BDS
derailed?
According
to the press last week was a good one for the Boycotts, Divestments and Sanctions
movement (BDS) with headlines such as, "Netanyahu condemns UK students over pro-boycott vote" and "Fury as NUS leaders vote to boycottIsrael". But if you look behind
the headlines, the last two weeks have not turned out as well as the BDS
movement would have expected and the options open to them are severely limited
in terms of implementing the motion.
The
BDS movement's joy with the students pro-boycott vote was short lived because
within 24 hours of the national executive of the National Union of Students(NUS) voting to affiliate to the BDS movement, Universities UK, the umbrella
body for Britain's Universities, reaffirmed its opposition to an academicboycott of Israel. What is the point of a student union now asking their
University's Vice-Chancellor to support a boycott of Israel when they know what
the answer will be? On top of this setback two weeks ago Britain's University
lecturers trade union, the UCU Congress debated and voted for a BDS resolution only to hear the motion declared "void and of null effect." The BDS movement will no doubt claim both the
UCU and NUS votes as successes and ignore Universities UK .
Since
2003, the UCU has been trying to implement what they now call a "general
pro-boycott policy directed at Israeli products and institutions, including
academic institutions. " Every time they have tried to do this they have
been unable to do so because it would
pose “a serious risk of infringing discrimination legislation".
The
boycotters intention this time was that all UCU members would be sent "a
dedicated e-mail, reminding them of (the
UCU's) policy on Israel, and with a link to the PACBI (Palestinian BDS) guidelines and any misrepresentations of UCU's
policy (would) be corrected
publicly.” If the UCU had gone ahead and sent out such an email they would have
been in breach of the legal advice they received in 2007 in which Counsel advised
that:
“It would be beyond the Union's powers
and unlawful for the Union, directly or indirectly to call for or to implement
a boycott by the Union and its members of any kind of Israeli universities and
other academic institutions; and that the use of Union funds directly or
indirectly to further such a boycott would also be unlawful."
That
the motion was declared "void and of null effect" begs the question
does the UCU actually have a policy supporting BDS? I would suggest not as they
are effectively neutered since the UCU
cannot directly or indirectly campaign for BDS. In addition union officials
such as the General Secretary cannot speak in favour of BDS when they represent
the union at International bodies or rallies because to do so would leave the union
in breach of their legal advice and infringe Britain's equality and discrimination
legislation.
The NUS"Solidarity with Palestine" motion was passed by the NUS’s
national executive committee by 19 votes to 14, a move which committed the
union to affiliate to the BDS movement.
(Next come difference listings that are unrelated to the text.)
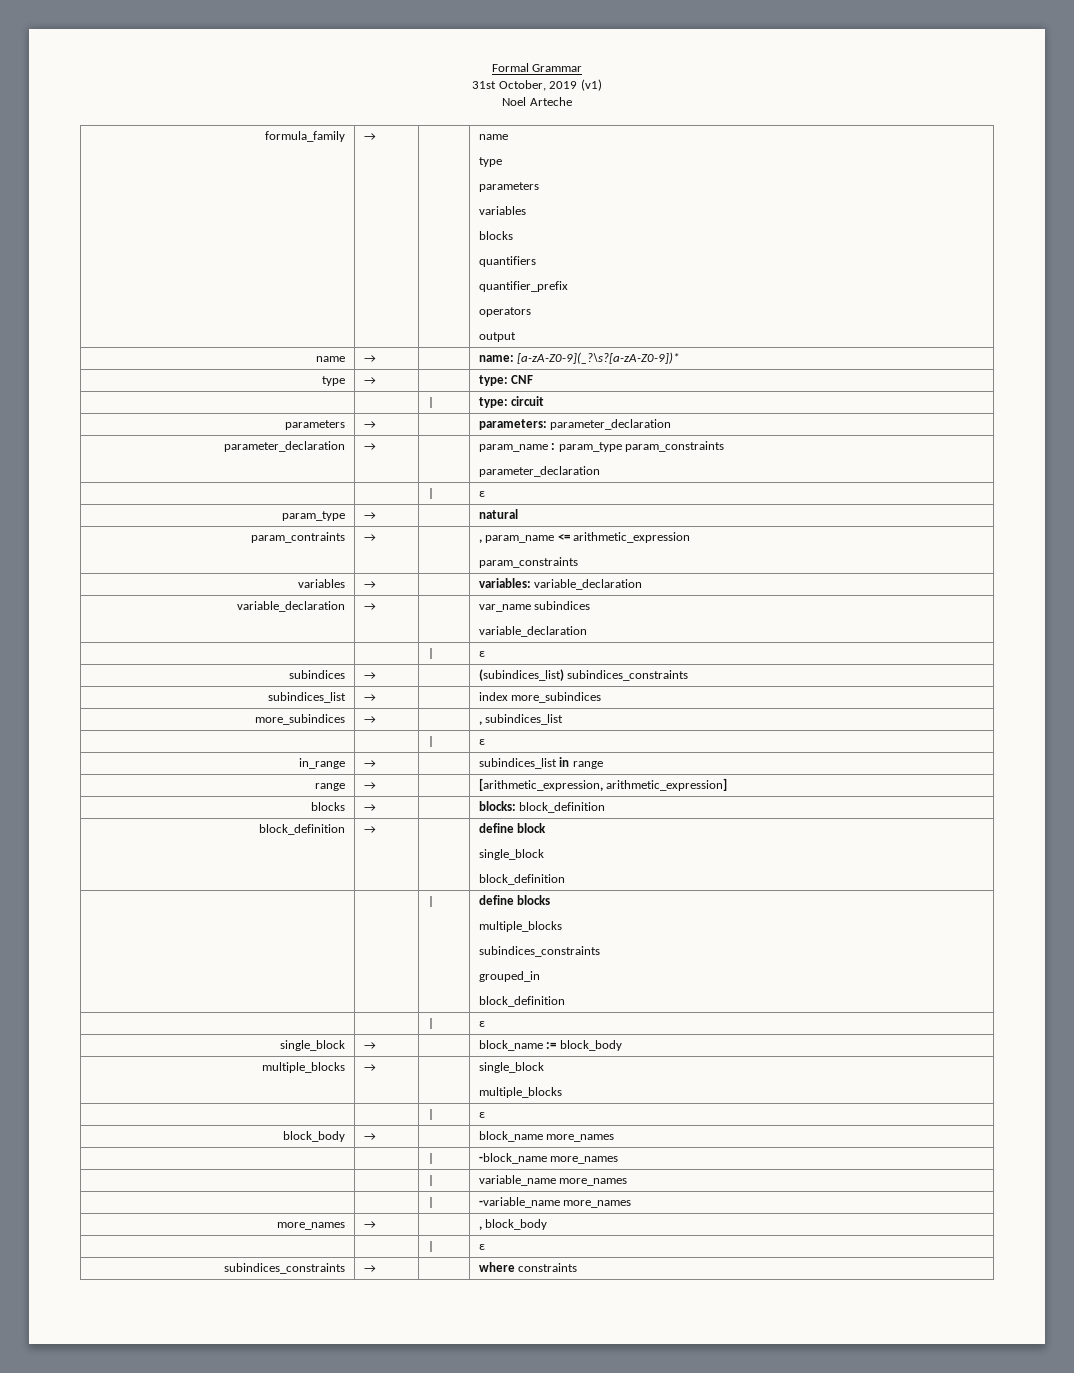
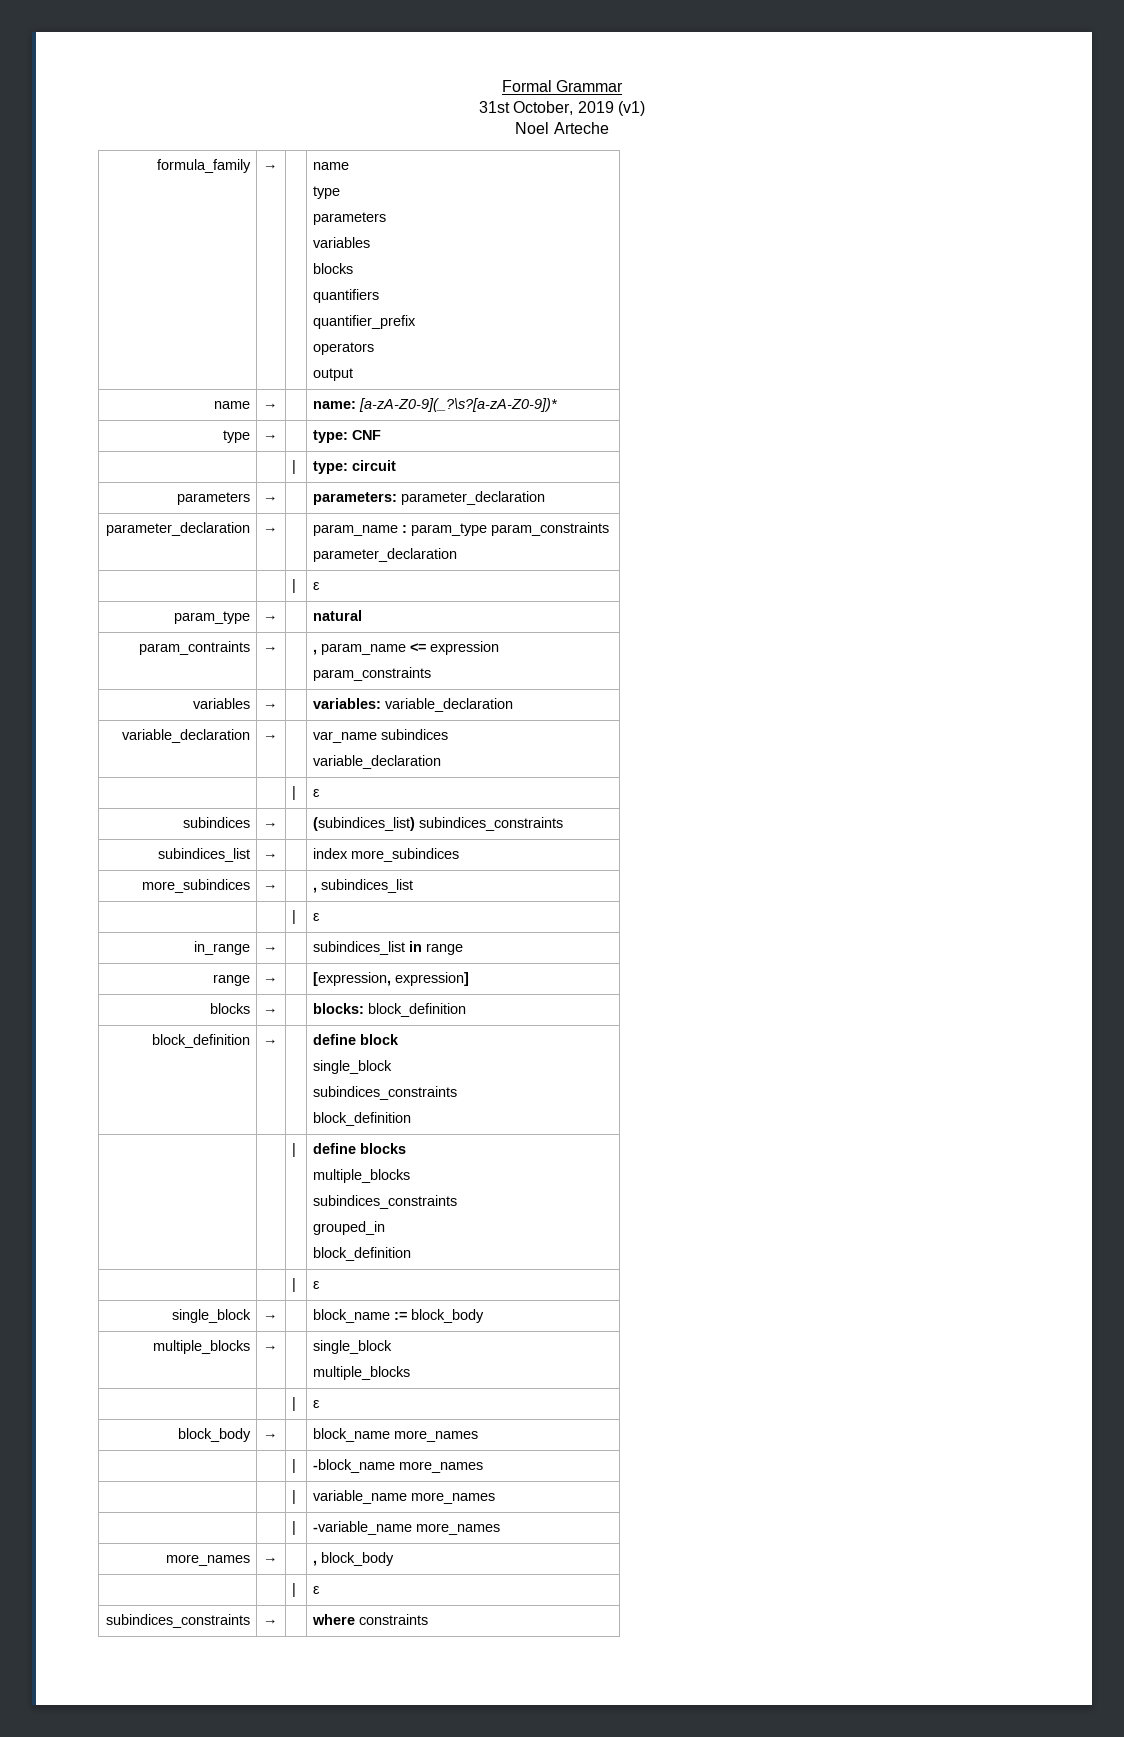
- param_contraints | → | | , param_name <= arithmetic_expression
+ param_contraints | → | | , param_name <= expression
- range | → | | [arithmetic_expression, arithmetic_expression]
+ range | → | | [expression, expression]
  block_definition | → | | define block
  single_block
+ subindices_constraints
The Union of Jewish Students (UJS) said
that the decision “undermines interfaith
relations and suffocates progressive voices for peace on both sides”. NUS
deputy vice-president, Joe Vinson tweeted after the vote that
“antisemitism is like a virus, it mutates and infects everything it touches.
It's mutated into BDS and NUS is infected”.
NUS
now finds itself in a similar position to the UCU and cannot actively campaign
for BDS because of constitutional restraints. The motion confirms this point as
it asks NUS "to develop legal advice for unions adopting BDS to defend
their democratic decisions from attacks." This time, the options open to
the boycotters to implement BDS in Britain are limited and we have to be thankful for Britain's
discrimination laws for not allowing them their head.
The
fact that the UCU or the NUS are willing to support BDS and ignore our Universities
legal duty to eliminate harassment and foster good relations between persons of
different nationalities, ethnicities and religions shows what sort a society we
now live in. Is it any wonder that our University campuses tend to be a
breeding ground for contemporary anti-Semitism as the anti-Israel rhetoric used
by pro-Palestinian supporters often invokes and perpetuates anti-Semitic
tropes? NUS should be listening not only to the concerns
of UJS about the effect on Jewish students but also their own members such as
the University of Southampton Students Union who expressed real concern over
escalated tension and division between student groups at the University as the
result of the build up to the anti-Israel conference that was due to be held there last April.